Kojak, Farrah, Rachel and Bert: TV's greatest hairstyles

TV and Radio

Are you going to tell him? Mr T and his idiosyncratic locks. Photo: Supplied

From famous chrome domes to the legendary hairdo of Rachel from Friends, the hairstyles of our TV favourites are a topic of constant fascination. Here we present our take on some of the greatest hair moments in television history.

#1 Marge Simpson (The Simpsons) Could Marge's preposterous blue 'do be television's most iconic hairstyle? Adding a good two feet (61cm) to her overall height, Marge has worn the gravity-defying beehive ever since her fateful high-school prom - when she first hooked up with Homer. About five years ago we learned - shock, horror - that Marge's hair is in fact grey and that blue is not her natural colour.

#2 Rachel Green (Friends) The hairstyle sported by Jennifer Aniston's character in the first two seasons of the show quickly became known simply as 'the Rachel'. The short, layered cut launched many imitations, particularly among British women, who besieged their local hairdressers in their thousands clutching magazine pictures of Aniston. Years later, Aniston reportedly confessed she had no personal fondness for the signature style, calling it 'the ugliest haircut I've ever seen'.

Kinda blue ... Marge Simpson.

#3 Walter White (Breaking Bad) Whether Walter White's shaved-head, forced on him by his chemo-induced hair loss, can be regarded as a true hair 'style' is moot. Originally, the character, played by Bryan Cranston, sported a messy auburn no-style hairdo in keeping with his daggy everyman character. However, after a quick session with the razor early in series one, he instantly morphed into Heisenberg and things went steadily downhill from there.

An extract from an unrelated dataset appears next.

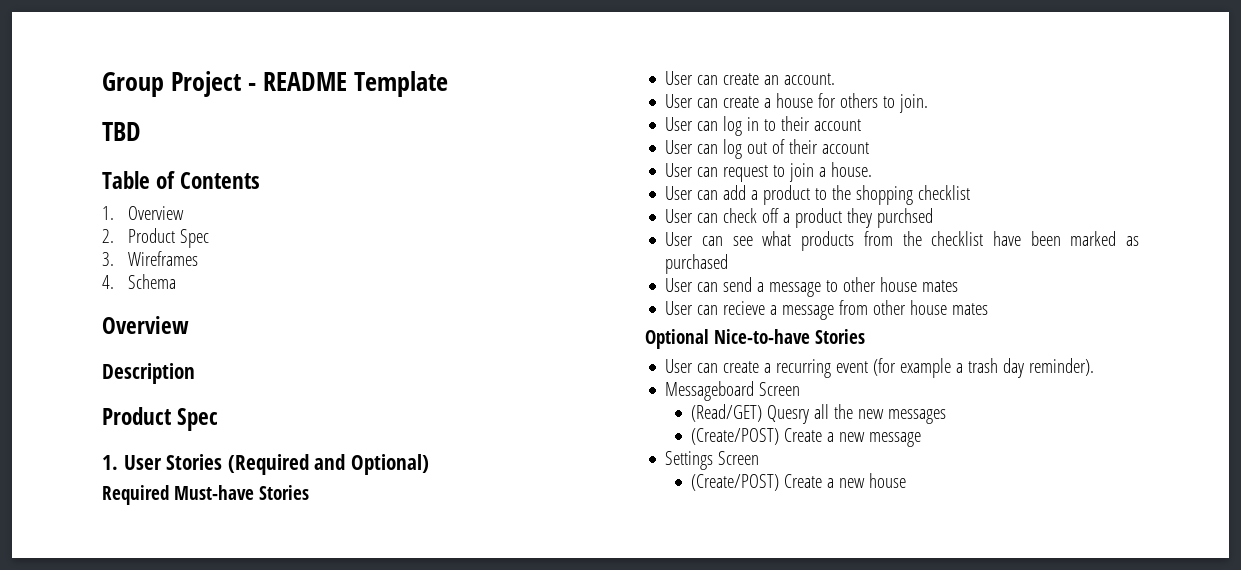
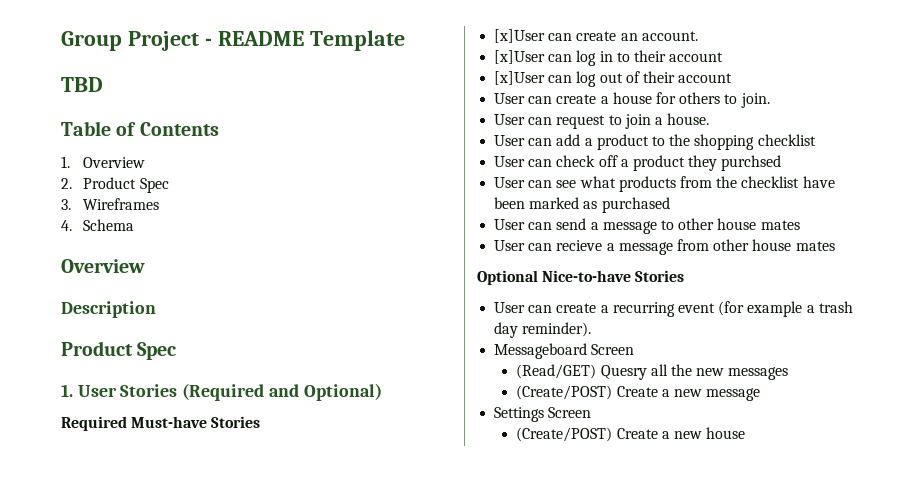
[665,71,694,85] User -> [494,29,546,43] [x]User
(836, 79) none -> [494,50,724,66] [494,71,733,87] // [x]User can log in to their account // [x]User can log out of their account
[665,116,862,136] [665,139,870,159] // User can log in to their account // User can log out of their account -> (770, 100) none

#4 Kojak Telly Savalas' chrome dome was as much a part of his image as a wise-cracking New York detective as was his omnipresent lollipop. The Greek actor originally shaved his head for the role of Pontius Pilot in the biblical epic The Greatest Story Ever Told, in 1965, and decided after that to permanently steer clear of barbers.

#5 The Fonz (Happy Days)

Who loves ya? Telly Savalas.

Looking back to those far-off Happy Days, the fact Arthur Fonzarelli was cast as the bad-boy outsider now seems naively cute. Along with that leather jacket, what made the clean-cut Fonzie seem so dangerous to TV audiences was his greaser quiff. Nobody batted an eyelid about the inordinate length of time he spent hanging around the gents tending to his hair.

#6 Bert Newton

If you're moved to wear a toupee, then presumably hair loss is something of a touchy subject. Not so with Bert 'Moonface' Newton, who regularly cracks gags about his own hair loss and the sandy-coloured rug he usually wears. In 2009 he famously removed the hairpiece as a tribute to his late friend Don Lane.

Iconic ...Farrah Fawcett

#7 Farrah Fawcett (Charlies Angels etc)

Was there ever a hairstyle that screamed 1970s more than the layered, flicked-back coiffure sported by Farrah? Created by hairdresser to the stars Allen Edwards, it became the most copied look of a generation and even spawned a tribute song of sorts from Californian indie band Capital Cities.

#8 Worzel Gummidge

Wild ... Julius Sumner Miller.

Worzel Gummidge, Jon Pertwee's scarecrow-come-to-life character, was a firm favourite with a whole generation of kids. Apart, that is, from those, like me, who were seriously creeped out by that whole head-changing shtick. Whatever. But one of the main defining characteristics of scarecrowedness was the wild hair protruding at all angles from under his hat. It was surely the only TV hairstyle that needed thatching rather than styling.

#9 Mr T (The A-Team)

Born Laurence Tureaud, Mr T pretty much played himself in The A-Team. A former bodyguard, professional strongman and nightclub bouncer, he was genuinely tough. The idiosyncratic mohawk hairstyle he wears is reportedly based on the traditional style of Mandinka warriors. It also, of course, looks pretty stupid - but it's a safe bet no one ever dared tell him.

#10 Julius Sumner Miller

One of the original media superstars of science, Julius Sumner Miller was the very epitome of the mad scientist, with his brusque manner, quirky intensity and endless question: 'Why is it so?' And like any self-respecting mad scientist, he had mad hair. Resembling nothing so much as an exploding mattress, his wild locks were presumably the result of a man who had way too much on his mind to bother with mundane things like a hairbrush.